┌─ THE DATA

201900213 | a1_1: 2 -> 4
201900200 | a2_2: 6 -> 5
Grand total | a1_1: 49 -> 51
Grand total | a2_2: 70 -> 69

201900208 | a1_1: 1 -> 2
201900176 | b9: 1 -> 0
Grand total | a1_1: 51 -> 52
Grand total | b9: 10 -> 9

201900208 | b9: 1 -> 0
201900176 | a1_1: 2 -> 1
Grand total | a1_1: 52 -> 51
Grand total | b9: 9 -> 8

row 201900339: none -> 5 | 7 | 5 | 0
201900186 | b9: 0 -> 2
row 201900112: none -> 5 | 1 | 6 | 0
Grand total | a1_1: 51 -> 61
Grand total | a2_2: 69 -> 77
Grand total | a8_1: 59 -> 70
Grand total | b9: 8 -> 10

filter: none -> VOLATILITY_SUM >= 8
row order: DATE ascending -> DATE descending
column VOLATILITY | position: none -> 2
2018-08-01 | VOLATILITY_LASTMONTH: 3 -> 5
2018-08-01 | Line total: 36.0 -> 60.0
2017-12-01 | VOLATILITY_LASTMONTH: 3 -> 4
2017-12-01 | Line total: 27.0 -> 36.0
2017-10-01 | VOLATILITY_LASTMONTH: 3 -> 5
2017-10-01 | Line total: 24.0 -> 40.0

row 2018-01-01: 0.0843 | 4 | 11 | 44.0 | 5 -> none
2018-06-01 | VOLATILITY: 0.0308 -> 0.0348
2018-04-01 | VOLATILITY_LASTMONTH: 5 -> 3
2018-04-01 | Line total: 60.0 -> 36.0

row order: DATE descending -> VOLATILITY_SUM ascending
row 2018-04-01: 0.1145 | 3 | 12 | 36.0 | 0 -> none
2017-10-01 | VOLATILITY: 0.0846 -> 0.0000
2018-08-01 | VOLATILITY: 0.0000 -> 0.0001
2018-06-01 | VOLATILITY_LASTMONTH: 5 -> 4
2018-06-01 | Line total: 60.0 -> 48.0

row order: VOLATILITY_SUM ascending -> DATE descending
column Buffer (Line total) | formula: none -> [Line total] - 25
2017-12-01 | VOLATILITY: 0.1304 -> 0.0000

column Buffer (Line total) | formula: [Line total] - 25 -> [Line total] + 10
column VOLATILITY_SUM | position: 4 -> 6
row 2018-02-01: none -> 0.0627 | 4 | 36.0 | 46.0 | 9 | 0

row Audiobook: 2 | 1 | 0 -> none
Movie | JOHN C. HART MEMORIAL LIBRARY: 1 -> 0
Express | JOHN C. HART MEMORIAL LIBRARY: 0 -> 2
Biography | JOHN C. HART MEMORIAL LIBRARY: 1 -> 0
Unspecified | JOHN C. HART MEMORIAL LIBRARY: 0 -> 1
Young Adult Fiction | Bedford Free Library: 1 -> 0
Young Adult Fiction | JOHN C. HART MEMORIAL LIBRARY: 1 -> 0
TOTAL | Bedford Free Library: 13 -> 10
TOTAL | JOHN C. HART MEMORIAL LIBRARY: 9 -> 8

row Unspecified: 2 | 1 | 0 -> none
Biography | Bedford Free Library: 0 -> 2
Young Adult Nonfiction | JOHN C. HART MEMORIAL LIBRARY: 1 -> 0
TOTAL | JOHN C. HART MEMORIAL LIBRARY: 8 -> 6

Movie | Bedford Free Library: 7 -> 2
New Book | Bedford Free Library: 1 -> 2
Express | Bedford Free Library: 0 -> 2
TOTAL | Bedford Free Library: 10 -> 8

└─

■ TASK REQUIREMENTS:
Where a line of the entries contains the word "Movie", copy that line.

■ RESULT OF THIS EXERCISE:
Movie | JOHN C. HART MEMORIAL LIBRARY: 1 -> 0
Movie | Bedford Free Library: 7 -> 2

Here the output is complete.